===== RECORDS =====
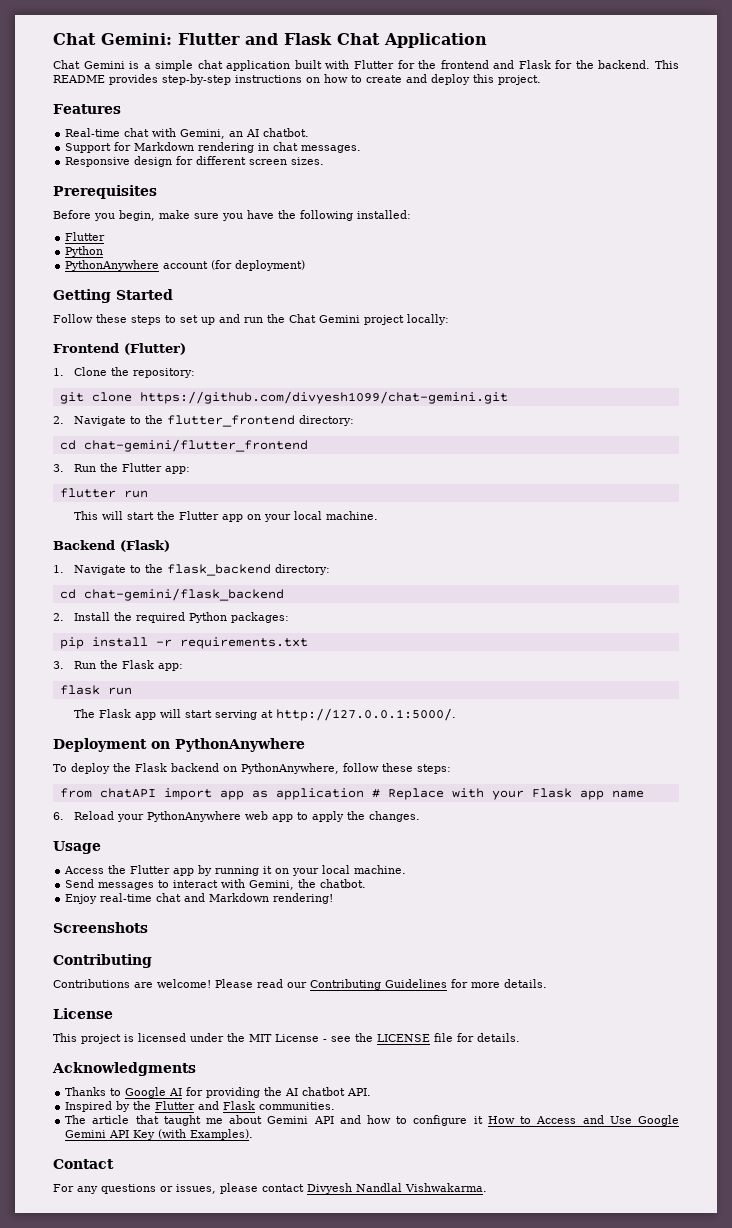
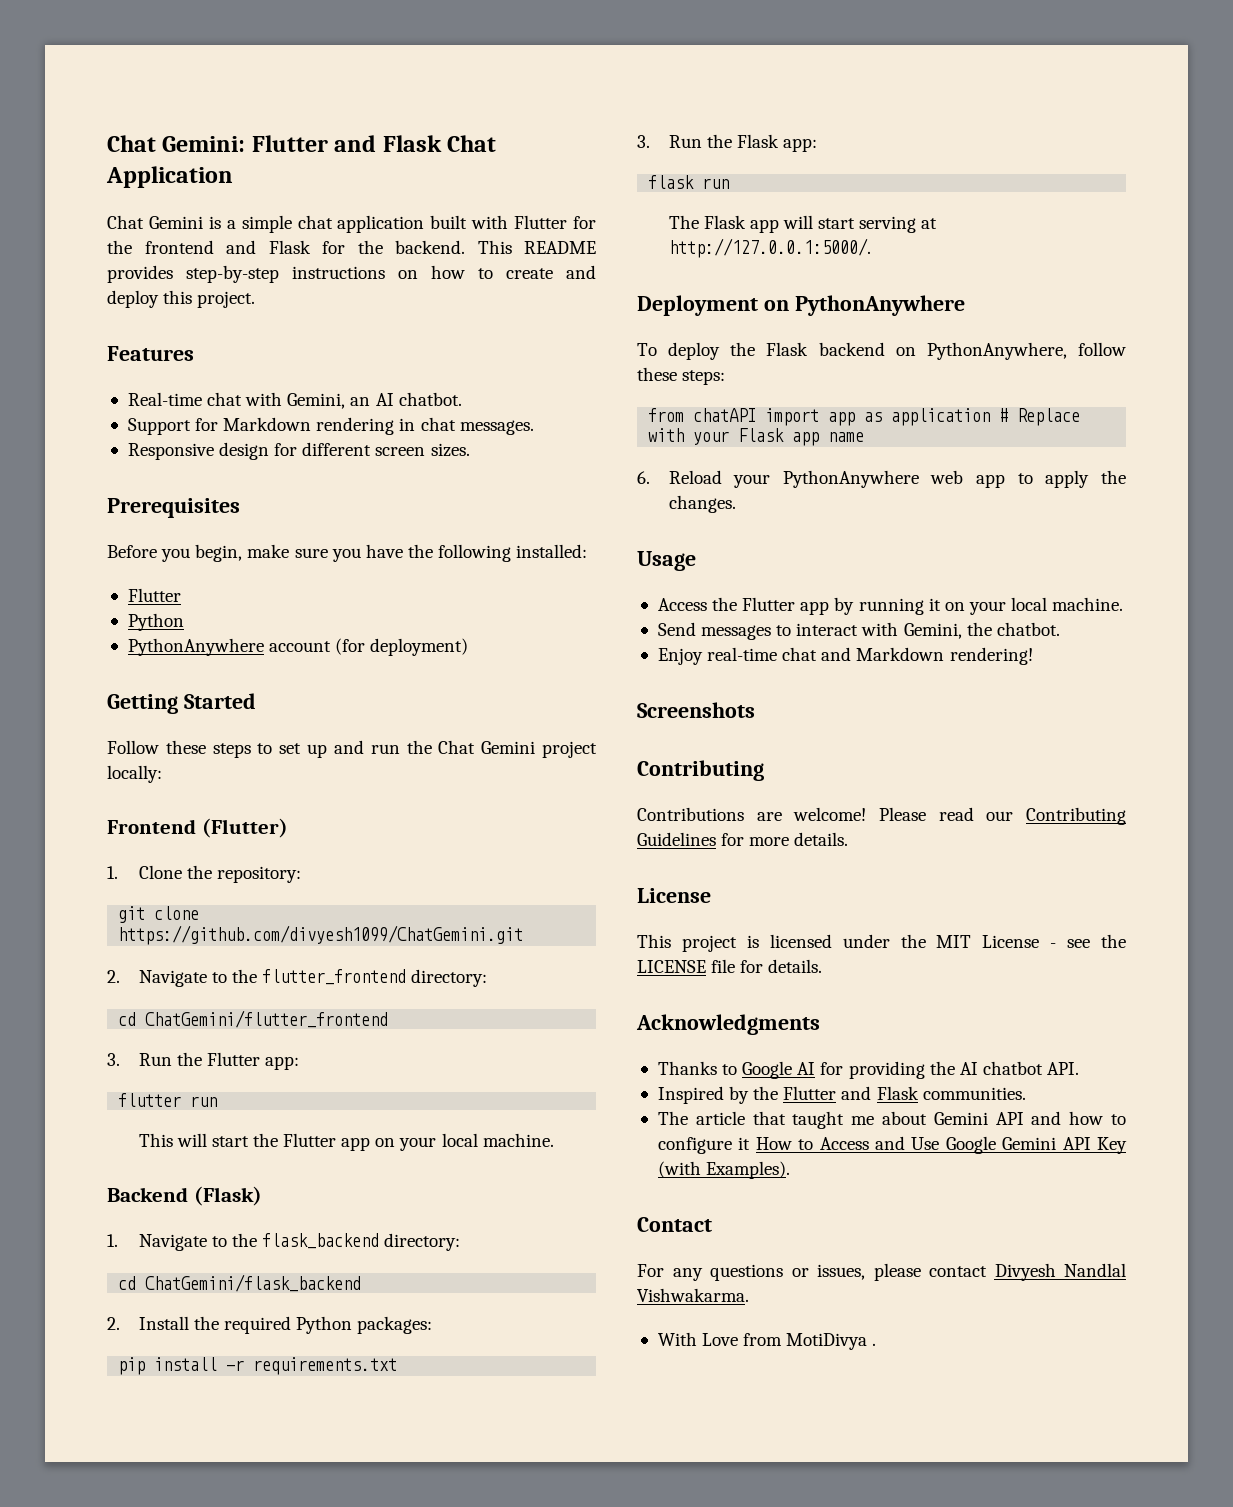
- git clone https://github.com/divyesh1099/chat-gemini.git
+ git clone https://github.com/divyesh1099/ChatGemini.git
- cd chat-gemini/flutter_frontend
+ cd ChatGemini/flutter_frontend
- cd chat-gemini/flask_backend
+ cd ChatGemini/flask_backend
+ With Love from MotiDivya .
=====
REQUIRED WORK →
Take the entries shown above and quote them verbatim, passing over the pictures.

OUTPUT OF THE EXERCISE →
- git clone https://github.com/divyesh1099/chat-gemini.git
+ git clone https://github.com/divyesh1099/ChatGemini.git
- cd chat-gemini/flutter_frontend
+ cd ChatGemini/flutter_frontend
- cd chat-gemini/flask_backend
+ cd ChatGemini/flask_backend
+ With Love from MotiDivya .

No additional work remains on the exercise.